Após o início frustrante, foram sendo anunciados os prêmios. A Cidade onde Envelheço ficou com quatro troféus Candango – os de melhor filme, direção (Marília Rocha), atriz (dividido entre Elizabete Francisca e Francisca Manuela) e ator coadjuvante (Wederson Neguinho). O filme é simpático e bem construído do ponto de vista narrativo. Fala das experiências de duas jovens portuguesas que decidem morar em Belo Horizonte e fazem curiosas observações sobre o Brasil. Seu tom, mais feminino que feminista, deve ter tocado fundo um júri composto em sua maioria por mulheres. Ao não premiar Martírio, no entanto, perdeu a oportunidade de entrar em sintonia com o clima de uma edição histórica e politizada do festival.
O expressivo “faroeste” gaúcho Rifle, visão original sobre o conflito pela terra no País, ficou com roteiro e som, além de levar o prêmio da crítica, dado pela Abraccine (Associação Brasileira de Críticos de Cinema).

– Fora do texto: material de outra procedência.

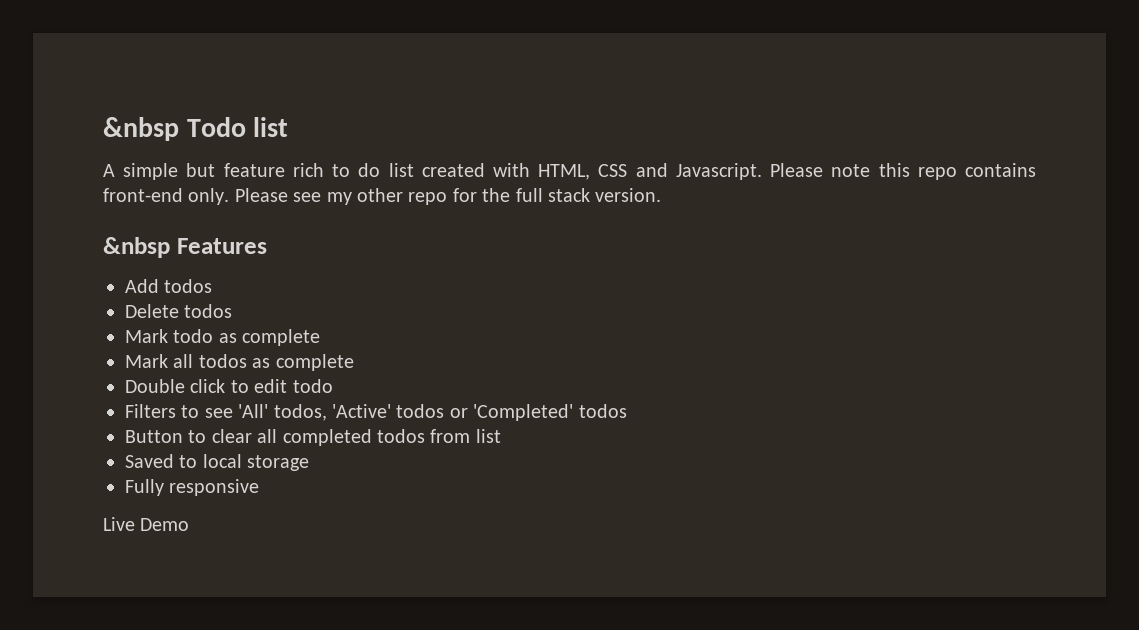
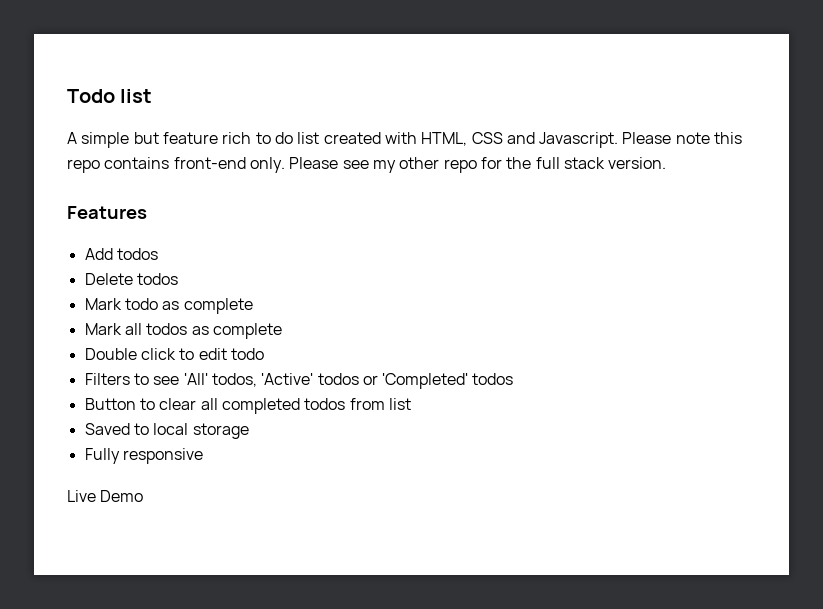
[103,117,179,141] &nbsp -> (67, 96) none
[103,237,170,258] &nbsp -> (667, 163) none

O supervalorizado O Último Trago Ficou com os troféus de atriz coadjuvante (Samya de Lavor), fotografia e montagem. O delicado documentário sobre casais cubanos, Vinte Anos, levou apenas o de trilha sonora enquanto o intenso Elon Não Acredita na Morte ficou com o troféu de melhor ator (Rômulo Braga). O melhor curta-metragem foi a animação Quando os Dias Eram Eternos.
E a entrega de prêmios seguia em batida monótona no Cine Brasília até que foi anunciado o prêmio do Júri Popular para Martírio, densa e contextualizada imersão no genocídio dos Guarani-Kaiowá. Aí a plateia acordou. O filme, já consagrado com vários minutos de aplausos quando de sua exibição, repetiu a experiência na premiação. Foi o momento mais emocionante da noite.

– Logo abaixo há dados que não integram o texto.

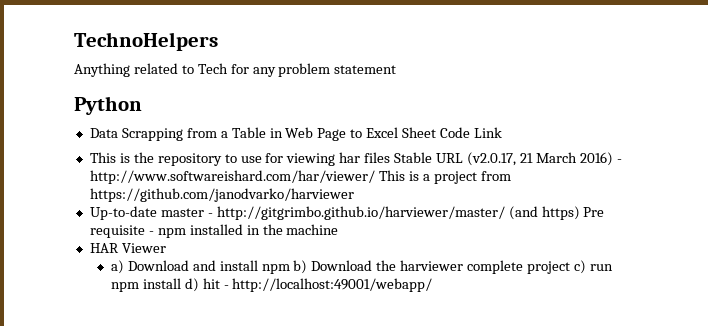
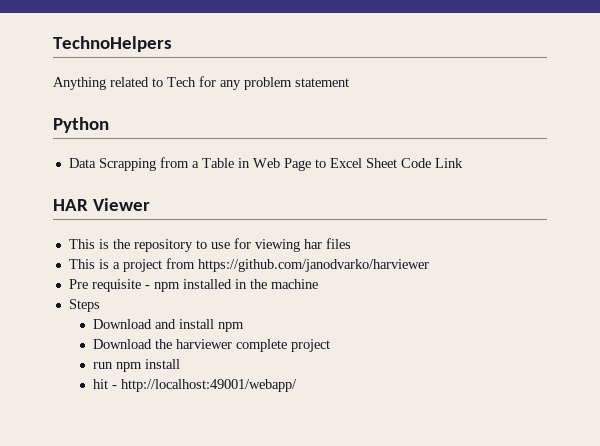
(502, 132) none -> [53,198,150,211] // HAR Viewer
[394,152,622,166] [89,170,375,184] Stable URL (v2.0.17, 21 March 2016) - http://www.softwareishard.com/har/viewer/ -> (351, 243) //
[89,206,580,220] Up-to-date master - http://gitgrimbo.github.io/harviewer/master/ (and https) -> (429, 265) none
[89,243,166,253] [110,260,124,274] HAR Viewer // a) -> [68,299,100,312] Steps //
[293,260,308,274] b) -> (244, 327) //
[573,260,586,274] c) -> (330, 345) //
[184,278,199,292] d) -> (180, 364) //

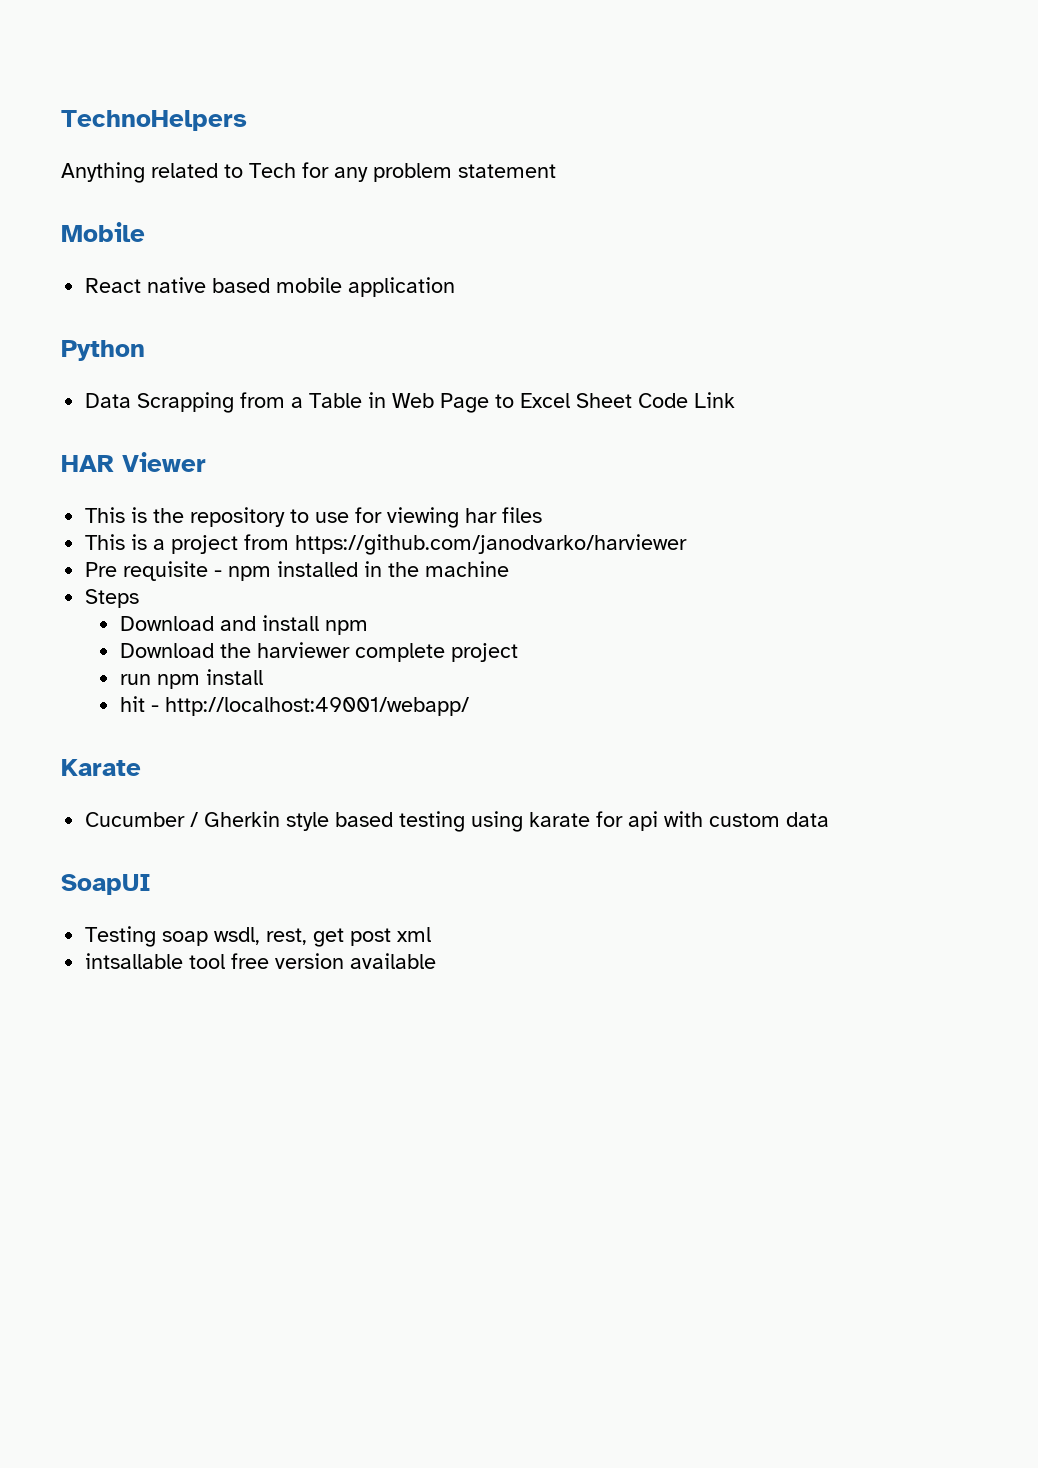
(349, 82) none -> [61,222,145,242] [85,277,456,297] // Mobile // React native based mobile application
(297, 385) none -> [61,759,141,776] [85,811,830,832] [61,874,151,895] [85,926,432,947] [85,953,437,969] // Karate // Cucumber / Gherkin style based testing using karate for api with custom data // SoapUI // Testing soap wsdl, rest, get post xml // intsallable tool free version available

Outro foi a entrega da recém-criada medalha Paulo Emilio Sales Gomes ao homenageado, o crítico, professor da USP e ator Jean-Claude Bernardet, que completou 80 anos este ano. Membro da equipe de Paulo Emilio, que fundou o curso de Cinema na UnB e deu início ao Festival de Brasília em 1965, Bernardet lembrou que, naquela ocasião, a então chamada Semana do Cinema Brasileiro nascia como resistência a um golpe de Estado. E agora, meio século depois, o festival repetia sua vocação contestatória, cultivando o germe da resistência ao novo golpe. Foi aplaudido de pé, por vários minutos.
Pelas circunstâncias, Brasília 2016 foi o festival mais político dos últimos tempos. Em todas as sessões houve algum tipo de manifestação contra o golpe e o governo Temer. Autoridades não deram as caras por lá, por motivos compreensíveis. As vaias seriam certas.
As manifestações eram tantas que iam até caindo na rotina, e se modificando ao longo dos dias. O Fora Temer às vezes ganhava acréscimo e ficava como Eternamente Fora Temer. Muitos lembravam do partido e gritavam Fora PMDB, esse imenso cupim da política brasileira. E era tamanha a unanimidade que muita gente também começou considerar as manifestações meio inócuas.
Jean-Claude, que subiu ao palco para receber sua homenagem com a camiseta Cinema Contra o Golpe, considerou que o festival era uma bolha. E que as manifestações não poderiam se esgotar ali. Já eu acho que elas são embrião para uma atitude de resistência, que deve se sustentar alguns anos, pelo menos, já que os objetivos do golpe parecem ser não apenas tomar o poder e anular algumas biografias, mas inviabilizar qualquer alternativa futura de esquerda ou popular.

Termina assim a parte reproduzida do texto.